14.2 Feature enhancement candidates

  • Optional demangling: call __cxa_demangle on the name returned by unw_get_proc_name for C++ targets.
  • Inline frame expansion: enable libunwind 1.8 inline info support.
  • GUC-ify limits: expose PSBT_MAX_FRAMES and PSBT_ATTACH_WAIT_SECS as GUCs.
  • Batch API: pg_log_backtrace(VARIADIC int[]) to capture many PIDs in one call.
  • Snapshot to file: pg_get_backtrace_to_file(pid, path) to sidestep errmsg / errdetail size limits.
  • Source-line information: file:line in the output — requires either addr2line integration or libunwind inline info.
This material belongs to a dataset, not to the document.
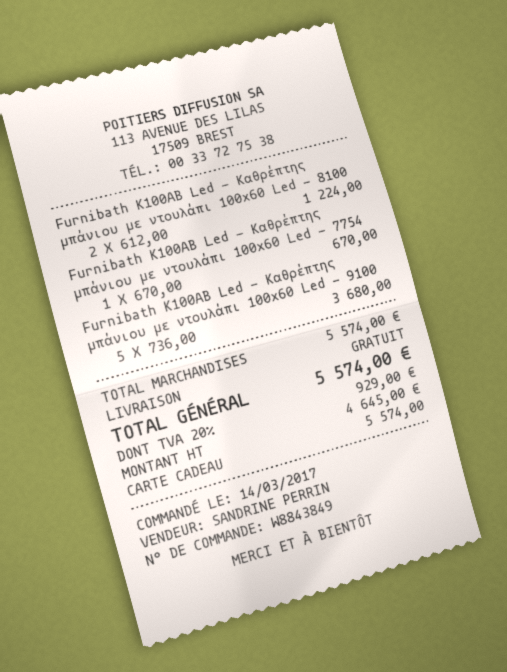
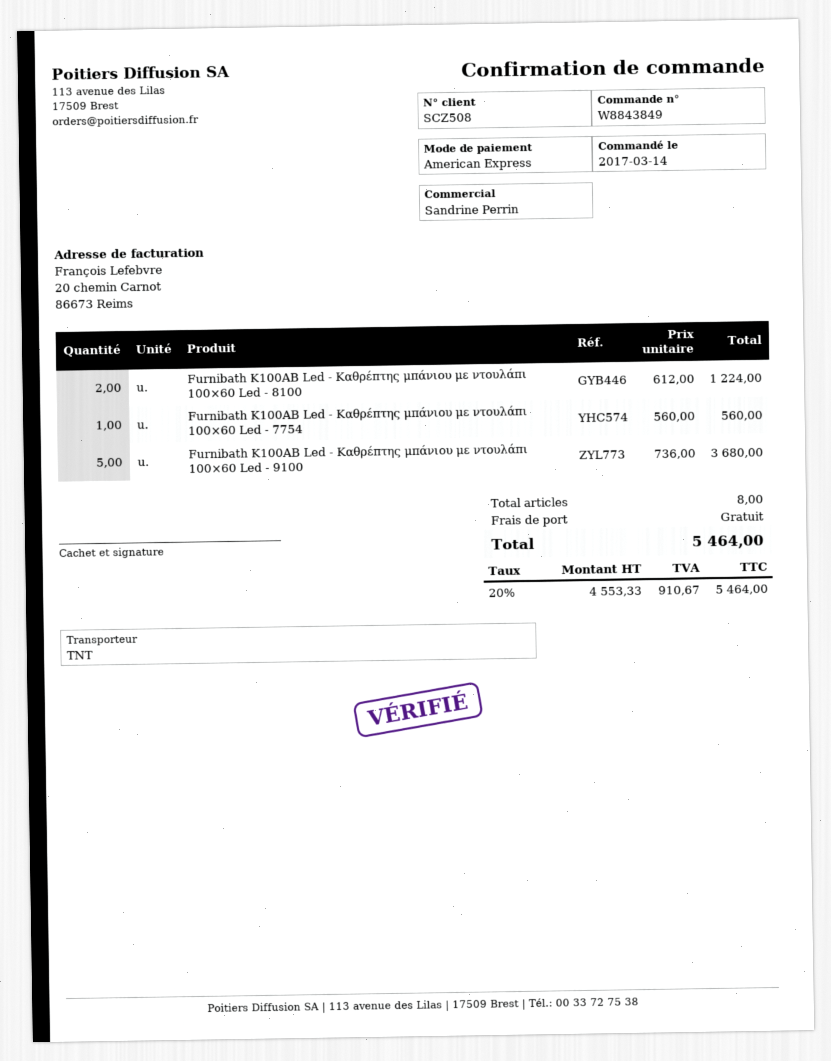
payment method: gift card -> American Express
Furnibath K100AB Led - Καθρέπτης μπάνιου με ντουλάπι 100×60 Led - 7754: 1 x 670.00 = 670.00 -> 1 x 560.00 = 560.00
net: 4645.00 -> 4553.33
tax: 20% = 929.00 -> 20% = 910.67
total: 5574.00 -> 5464.00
14.3 Possibilities beyond the current hard constraints

  • libunwind-free fallback: use backtrace(3) plus /proc/<pid>/maps to perform a minimal unwind. Trade-off: only addresses, no symbols; does not work on binaries built without frame pointers. Upside: removes the libunwind build dependency.
  • Kernel-assisted capture: have the kernel record stacks via bpf_get_stackid, avoiding ptrace entirely. Trade-off: requires eBPF and a newer kernel. Upside: zero target pause.

15. References

  • Linux ptrace(2) manual page, in particular the section on PTRACE_SEIZE / PTRACE_INTERRUPT / PTRACE_EVENT_STOP.
  • Linux waitpid(2) and wait(2) — status-word semantics.
  • libunwind documentation — unw_create_addr_space, _UPT_create, unw_init_remote, unw_step, unw_get_proc_name.
  • PostgreSQL source: src/backend/storage/ipc/procarray.c (BackendPidGetProcWithLock, AuxiliaryPidGetProc), src/backend/utils/adt/misc.c (pg_signal_backend), src/backend/utils/error/elog.c (ereport / errcode / %m).
  • PostgreSQL error-message style guide: doc/src/sgml/sources.sgml, "Error Message Style Guide".
  • POSIX.1-2008 §7.1.2.1 (setjmp / longjmp semantics).